| PROBLEM |
Quote the data exactly, first line to the line containing "[257,792,428,808] jobbrander/jobs-common ->", with no pictures.

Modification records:
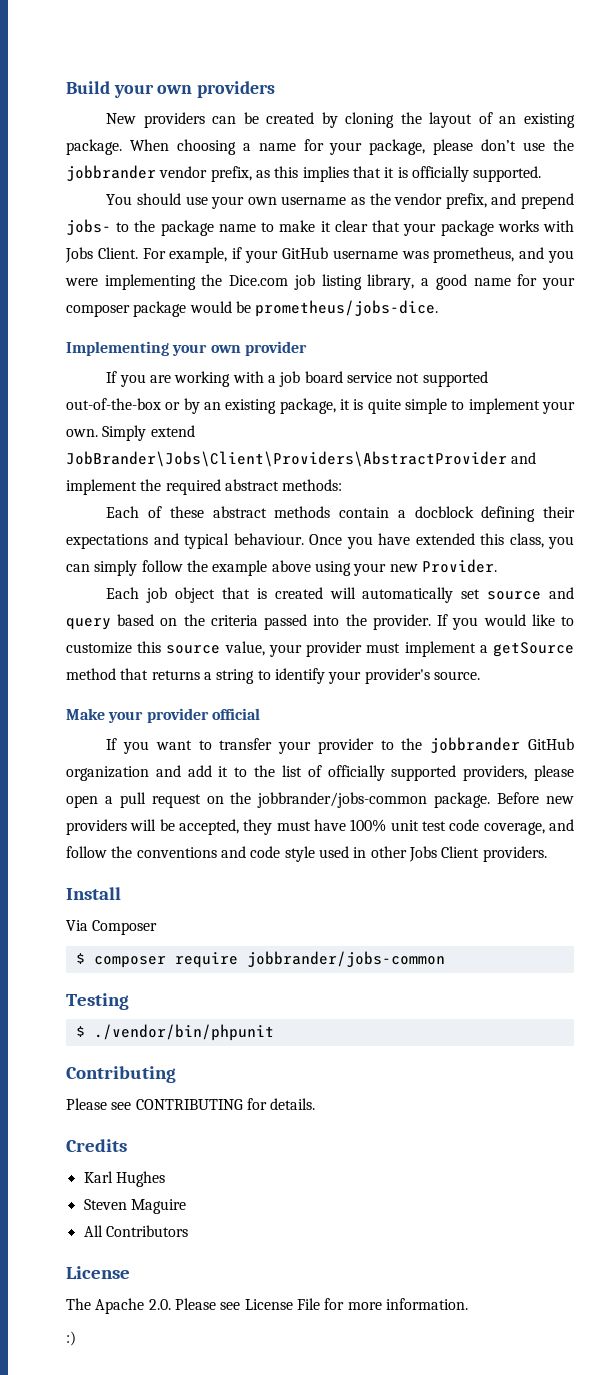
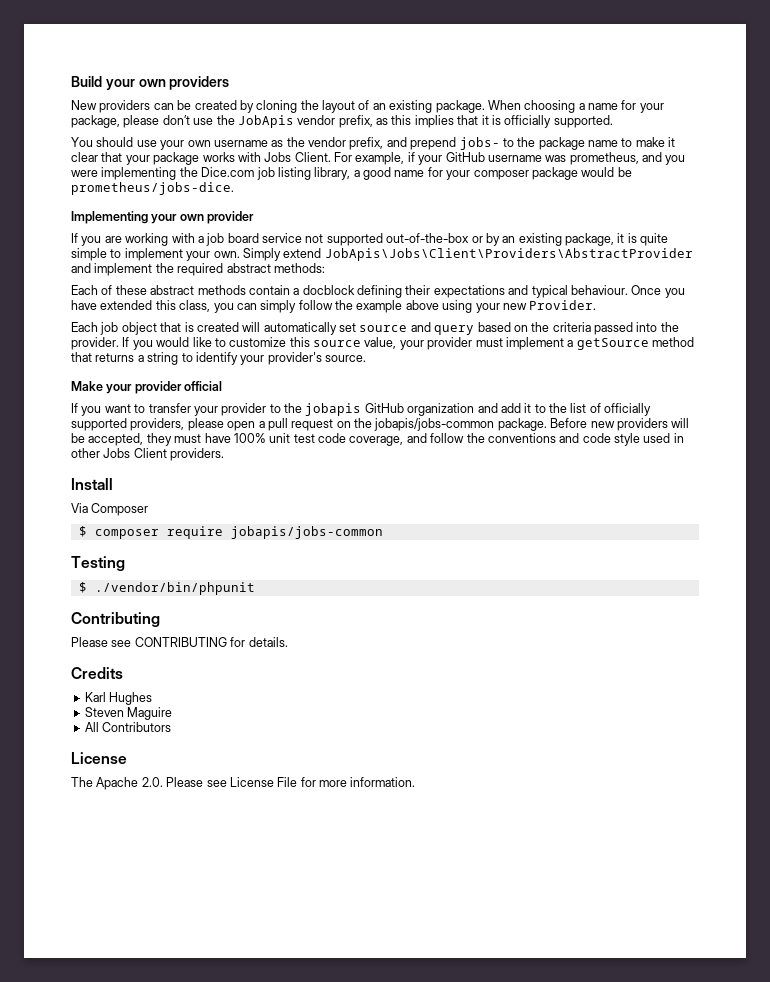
[66,165,156,181] jobbrander -> [237,115,294,128] JobApis
[66,451,507,467] JobBrander\Jobs\Client\Providers\AbstractProvider -> [324,248,693,261] JobApis\Jobs\Client\Providers\AbstractProvider
[430,737,521,753] jobbrander -> [305,403,362,416] jobapis
[257,792,428,808] jobbrander/jobs-common -> [374,418,495,431] jobapis/jobs-common
[246,951,445,967] jobbrander/jobs-common -> [230,526,383,539] jobapis/jobs-common
[66,1331,76,1346] // :) -> (416, 782) none

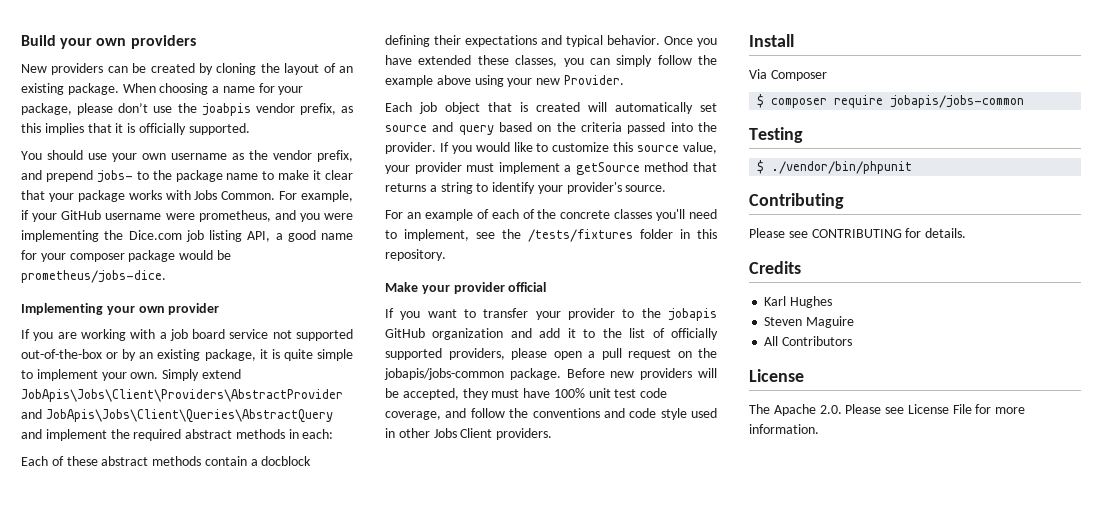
[237,115,294,128] JobApis -> [201,103,251,116] joabpis
[294,152,331,162] Client. -> [221,191,276,200] Common.
[545,155,567,162] was -> [165,213,195,220] were
[314,167,351,180] library, -> [247,231,271,242] API,
(91, 268) none -> [45,409,333,423] [21,429,42,439] JobApis\Jobs\Client\Queries\AbstractQuery and
[273,263,325,273] methods: -> [235,429,334,439] methods in each:
[570,285,628,295] behaviour. -> [607,35,660,45] behavior.
[155,300,211,312] this class, -> [477,55,558,67] these classes,
(366, 358) none -> [385,209,717,221] [385,229,717,242] [385,249,446,261] // For an example of each of the concrete classes you'll need to implement, see the /tests/fixtures folder in this repository.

| RESPONSE AREA |
[66,165,156,181] jobbrander -> [237,115,294,128] JobApis
[66,451,507,467] JobBrander\Jobs\Client\Providers\AbstractProvider -> [324,248,693,261] JobApis\Jobs\Client\Providers\AbstractProvider
[430,737,521,753] jobbrander -> [305,403,362,416] jobapis
[257,792,428,808] jobbrander/jobs-common -> [374,418,495,431] jobapis/jobs-common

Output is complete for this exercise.